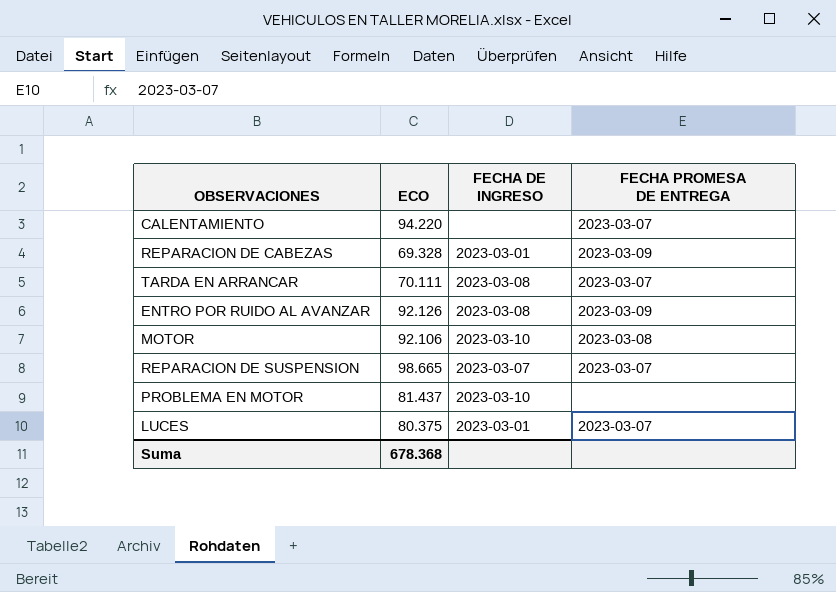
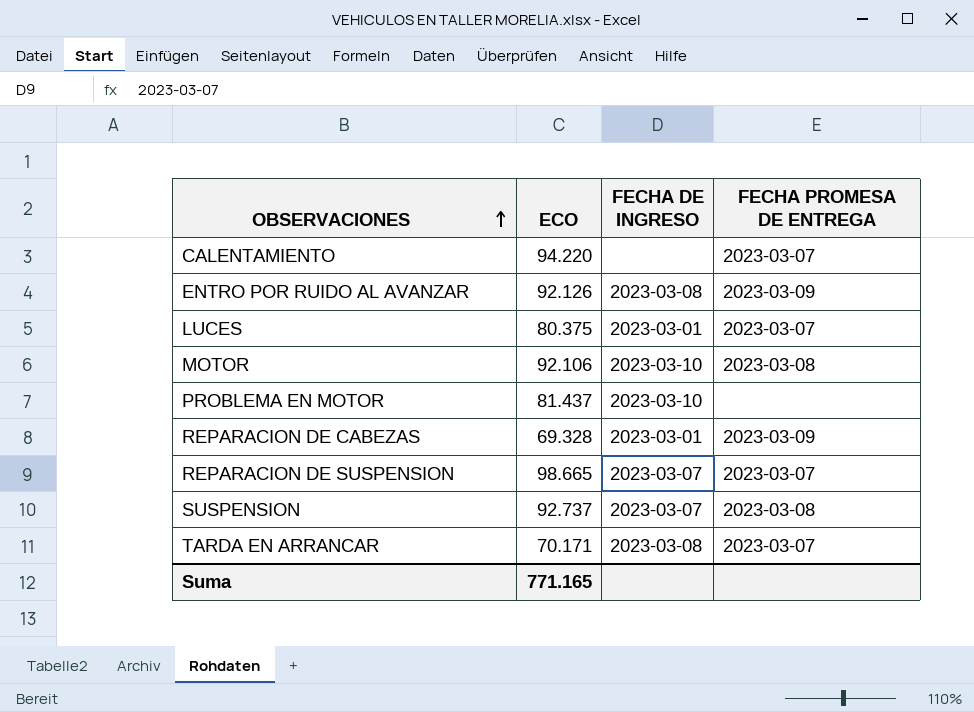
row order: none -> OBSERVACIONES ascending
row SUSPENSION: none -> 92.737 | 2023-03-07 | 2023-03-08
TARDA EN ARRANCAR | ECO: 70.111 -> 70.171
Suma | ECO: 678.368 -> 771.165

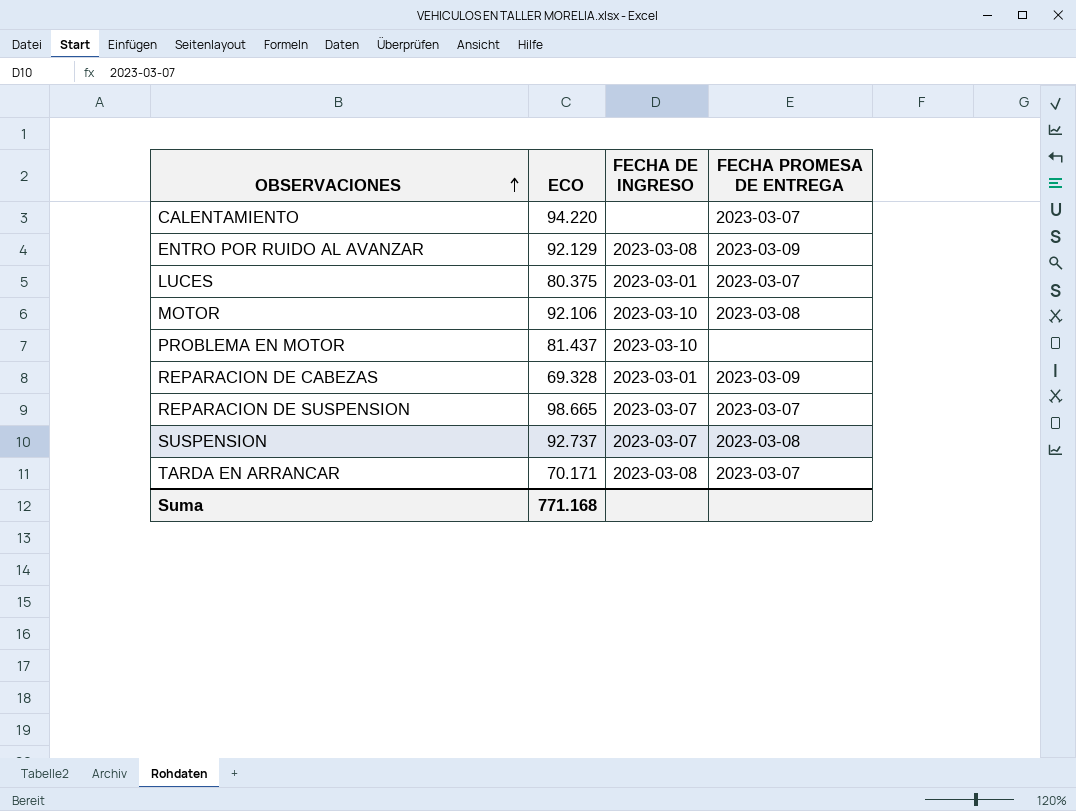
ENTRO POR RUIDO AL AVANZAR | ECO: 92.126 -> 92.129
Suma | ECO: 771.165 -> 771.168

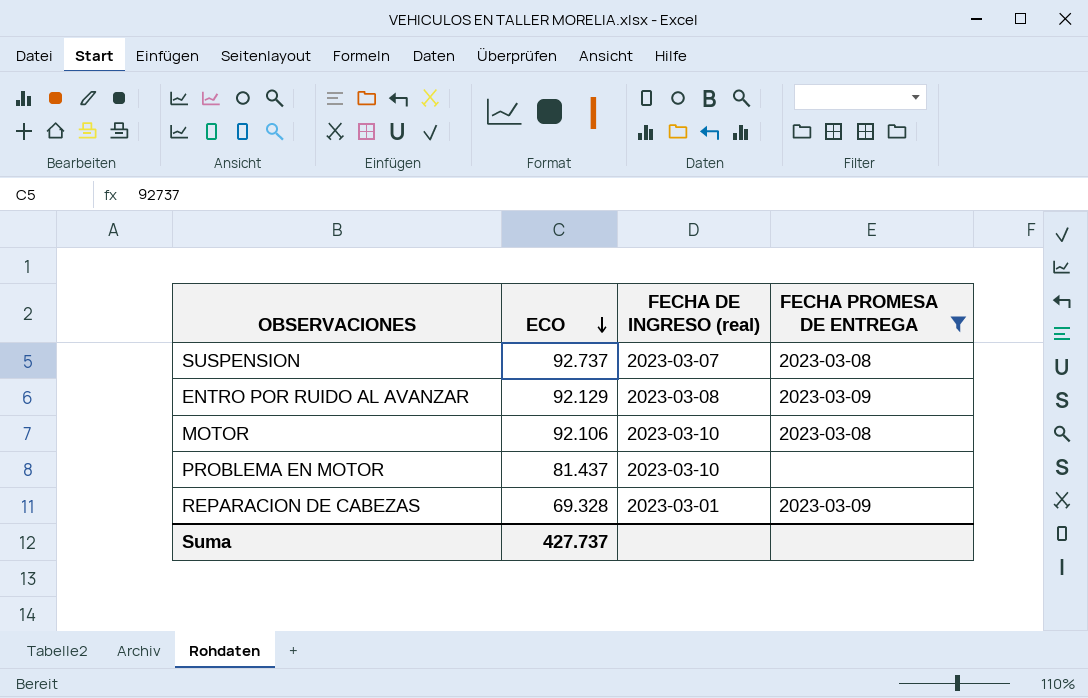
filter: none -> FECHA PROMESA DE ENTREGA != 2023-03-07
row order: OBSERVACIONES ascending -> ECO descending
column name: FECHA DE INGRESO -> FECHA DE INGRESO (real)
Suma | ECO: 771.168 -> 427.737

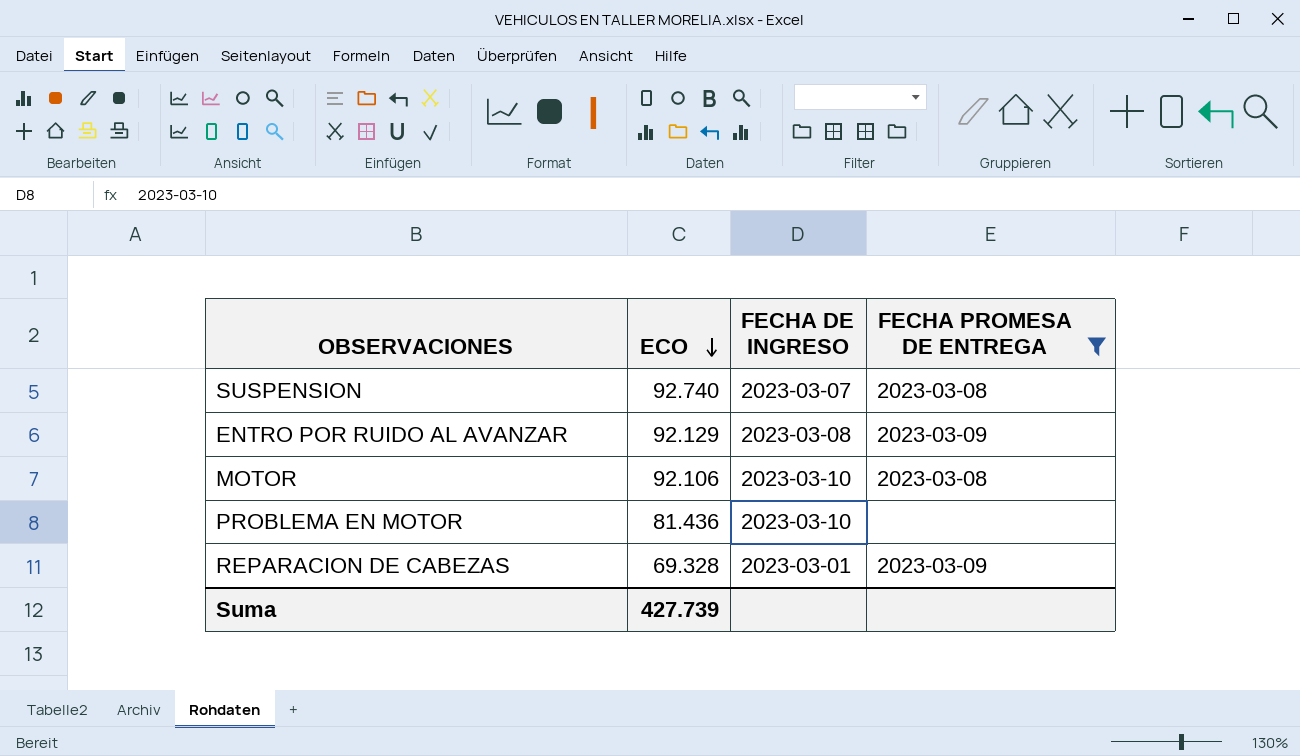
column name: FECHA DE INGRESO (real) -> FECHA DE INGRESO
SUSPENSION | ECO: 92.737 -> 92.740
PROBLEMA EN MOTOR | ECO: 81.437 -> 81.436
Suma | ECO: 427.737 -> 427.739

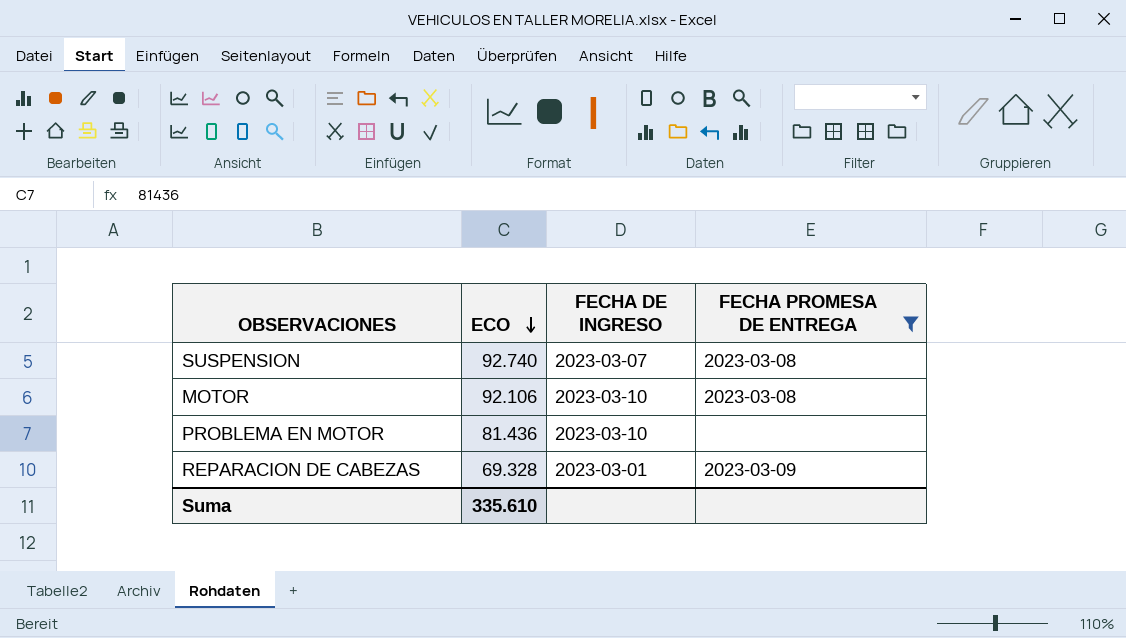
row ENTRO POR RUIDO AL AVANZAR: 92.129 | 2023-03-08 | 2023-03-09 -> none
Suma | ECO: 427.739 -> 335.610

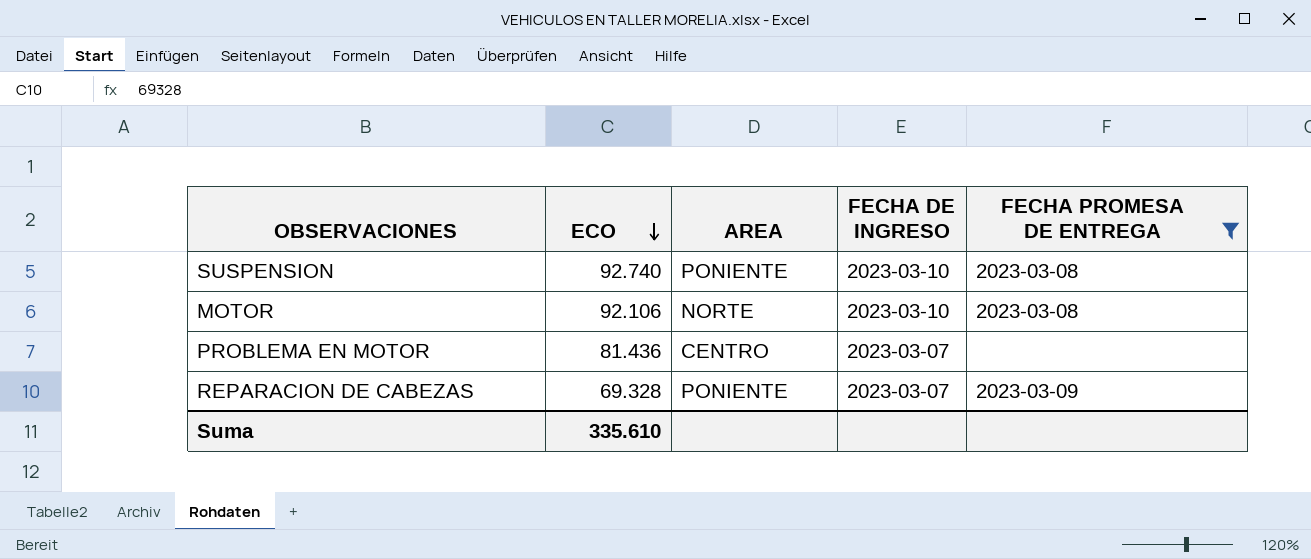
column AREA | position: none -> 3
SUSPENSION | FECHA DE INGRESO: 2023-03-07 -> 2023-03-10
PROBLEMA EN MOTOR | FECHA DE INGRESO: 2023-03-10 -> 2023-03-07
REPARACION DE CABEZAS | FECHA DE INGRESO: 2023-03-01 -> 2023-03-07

_Exercise_:
"ENTRO POR RUIDO AL AVANZAR |" marks the first line to be returned; return exactly that line and every line after it through the last line of the listing, omitting pictures.

_Written solution_:
ENTRO POR RUIDO AL AVANZAR | ECO: 92.126 -> 92.129
Suma | ECO: 771.165 -> 771.168

filter: none -> FECHA PROMESA DE ENTREGA != 2023-03-07
row order: OBSERVACIONES ascending -> ECO descending
column name: FECHA DE INGRESO -> FECHA DE INGRESO (real)
Suma | ECO: 771.168 -> 427.737

column name: FECHA DE INGRESO (real) -> FECHA DE INGRESO
SUSPENSION | ECO: 92.737 -> 92.740
PROBLEMA EN MOTOR | ECO: 81.437 -> 81.436
Suma | ECO: 427.737 -> 427.739

row ENTRO POR RUIDO AL AVANZAR: 92.129 | 2023-03-08 | 2023-03-09 -> none
Suma | ECO: 427.739 -> 335.610

column AREA | position: none -> 3
SUSPENSION | FECHA DE INGRESO: 2023-03-07 -> 2023-03-10
PROBLEMA EN MOTOR | FECHA DE INGRESO: 2023-03-10 -> 2023-03-07
REPARACION DE CABEZAS | FECHA DE INGRESO: 2023-03-01 -> 2023-03-07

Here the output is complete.